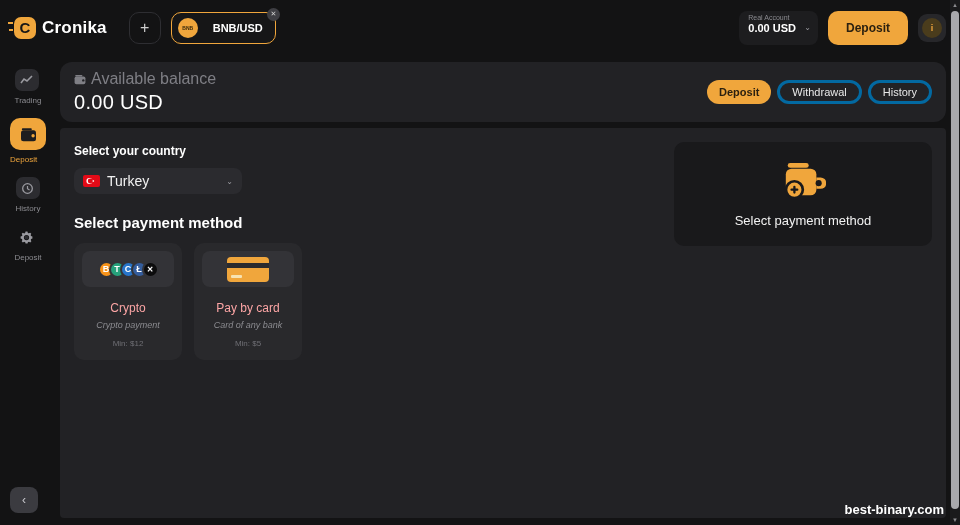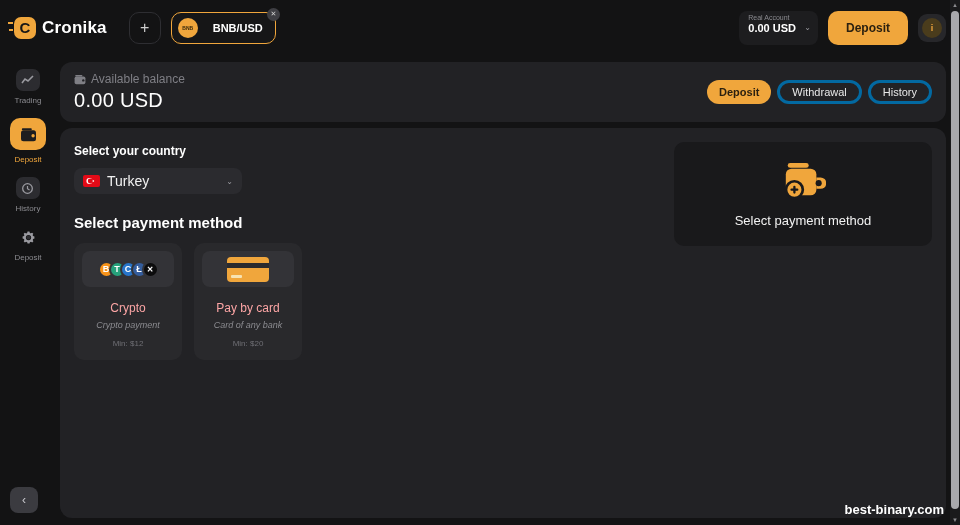"Available balance" .bp-label-row { font-size: 12px -> 16px }
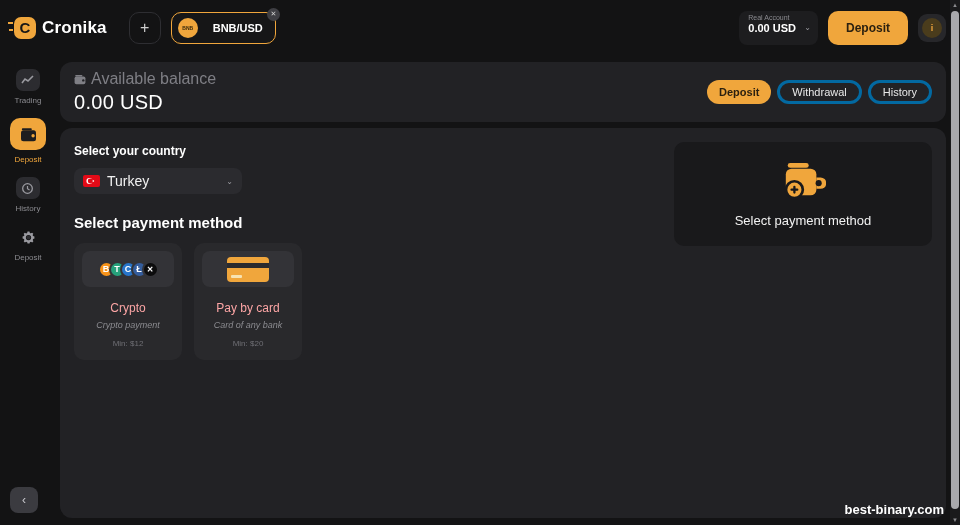"Trading" .side-item { align-items: center -> flex-start }
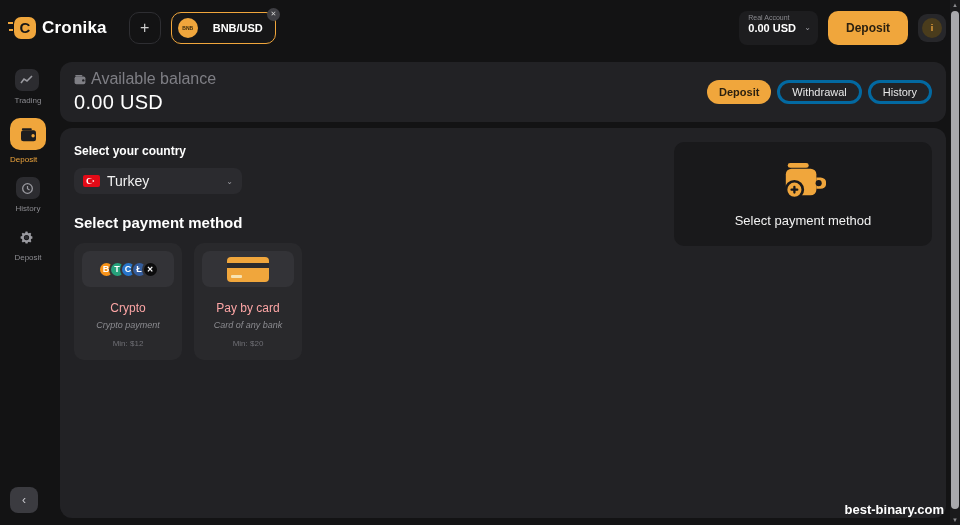"Select your country" .main-panel { border-radius: 12px -> 4px }
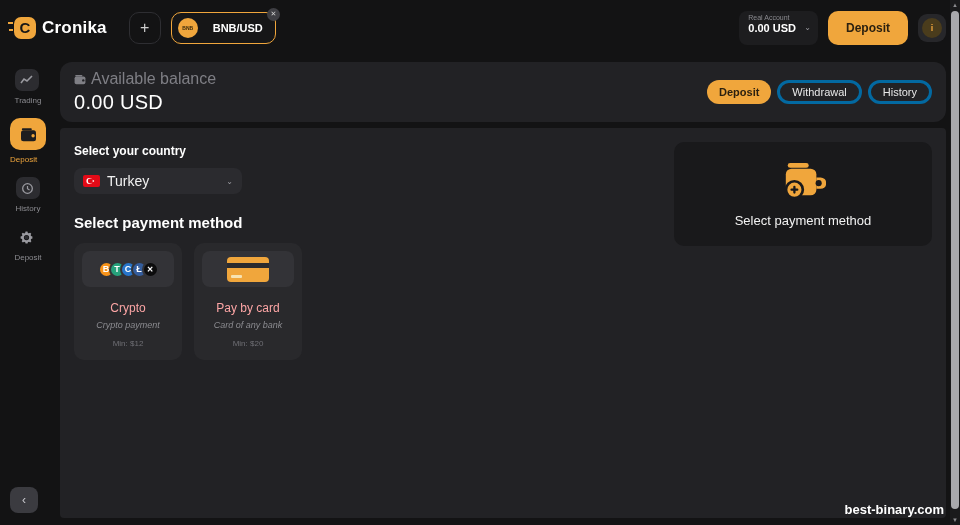"Min: $20" div.pm-min { text: $20 -> $5 }
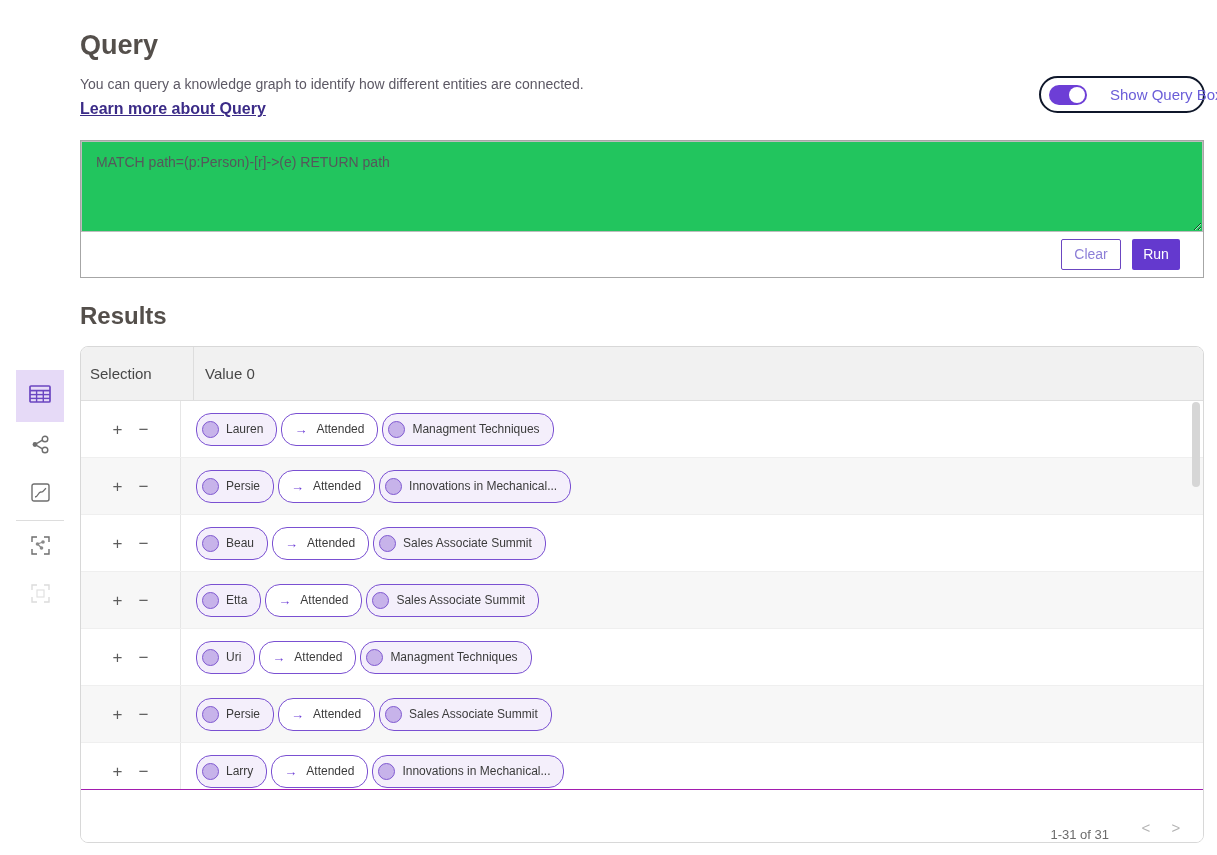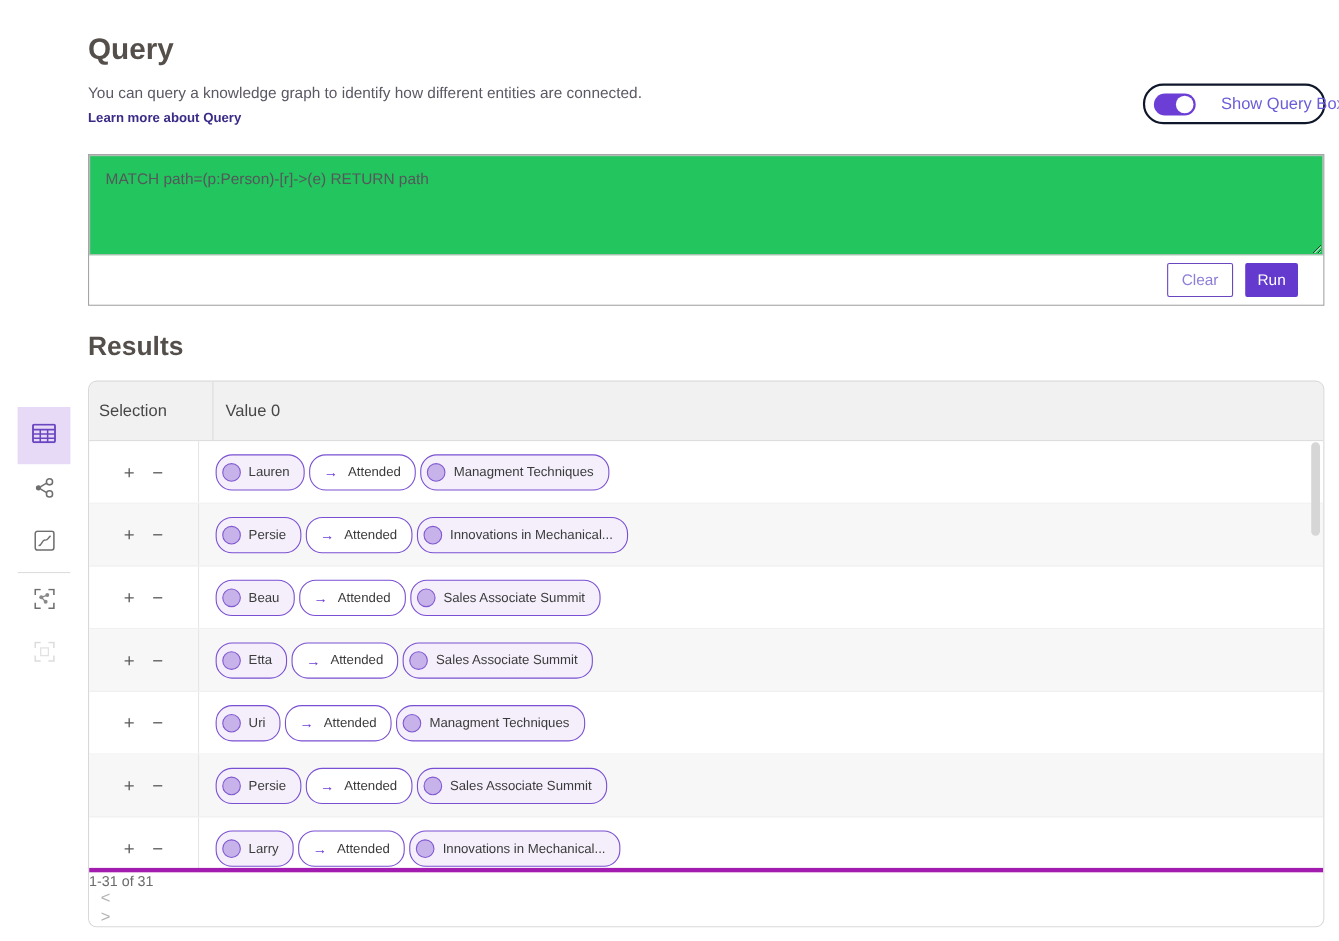"Learn more about Query" .learn-link { font-size: 12px -> 16px; text-decoration: none -> underline }
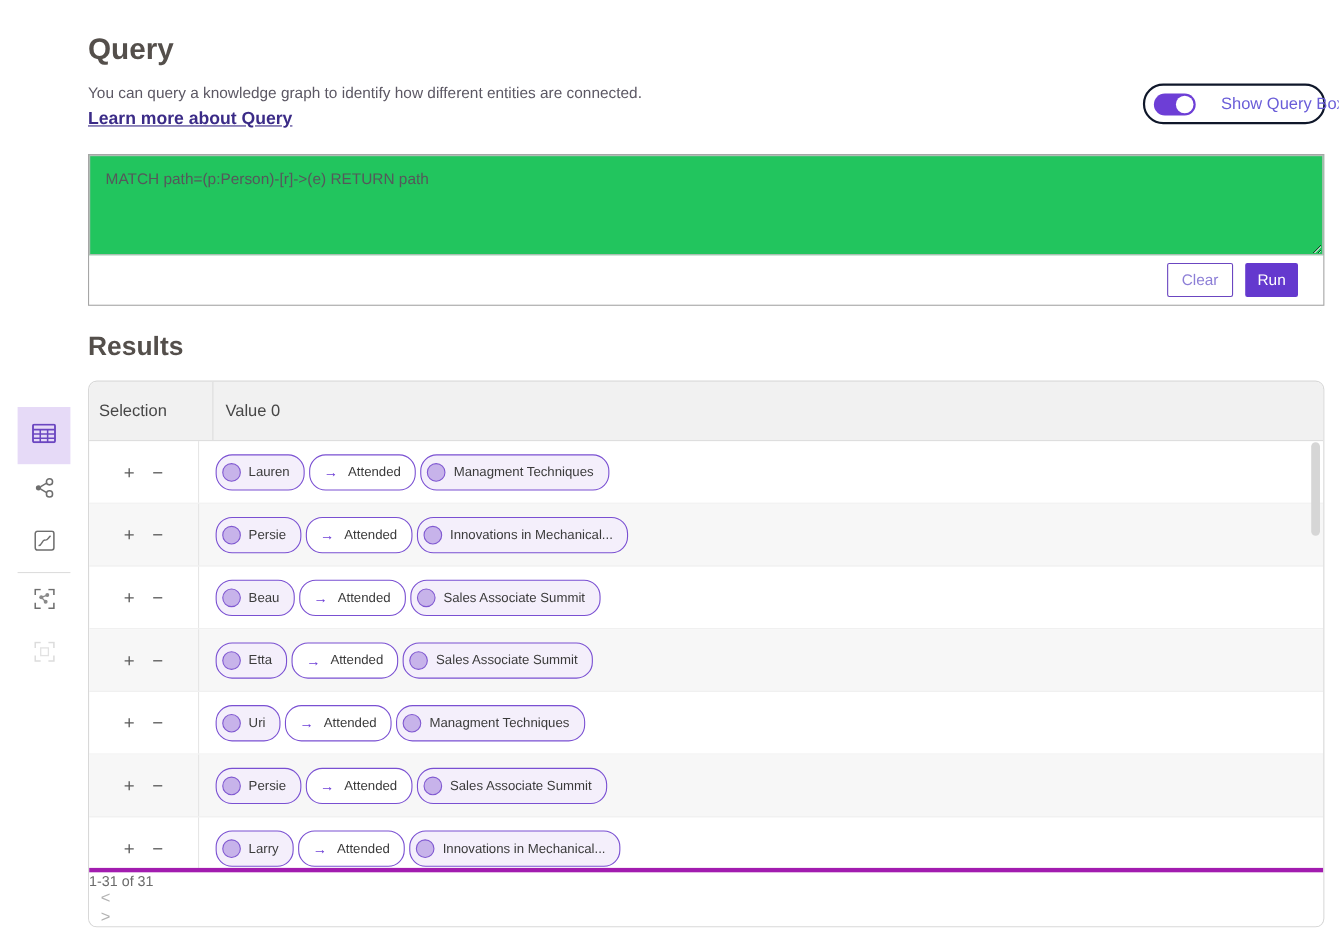"1-31 of 31" .table-footer { align-items: flex-start -> flex-end; border-top: 4px solid #a21caf -> 1px solid #a21caf; flex-direction: column -> none }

Assigned task: Please repeat the data verbatim and leave the pictures out of your copy.

Answer below:
"Available balance" .bp-label-row { font-size: 12px -> 16px }
"Trading" .side-item { align-items: center -> flex-start }
"Select your country" .main-panel { border-radius: 12px -> 4px }
"Min: $20" div.pm-min { text: $20 -> $5 }
"Learn more about Query" .learn-link { font-size: 12px -> 16px; text-decoration: none -> underline }
"1-31 of 31" .table-footer { align-items: flex-start -> flex-end; border-top: 4px solid #a21caf -> 1px solid #a21caf; flex-direction: column -> none }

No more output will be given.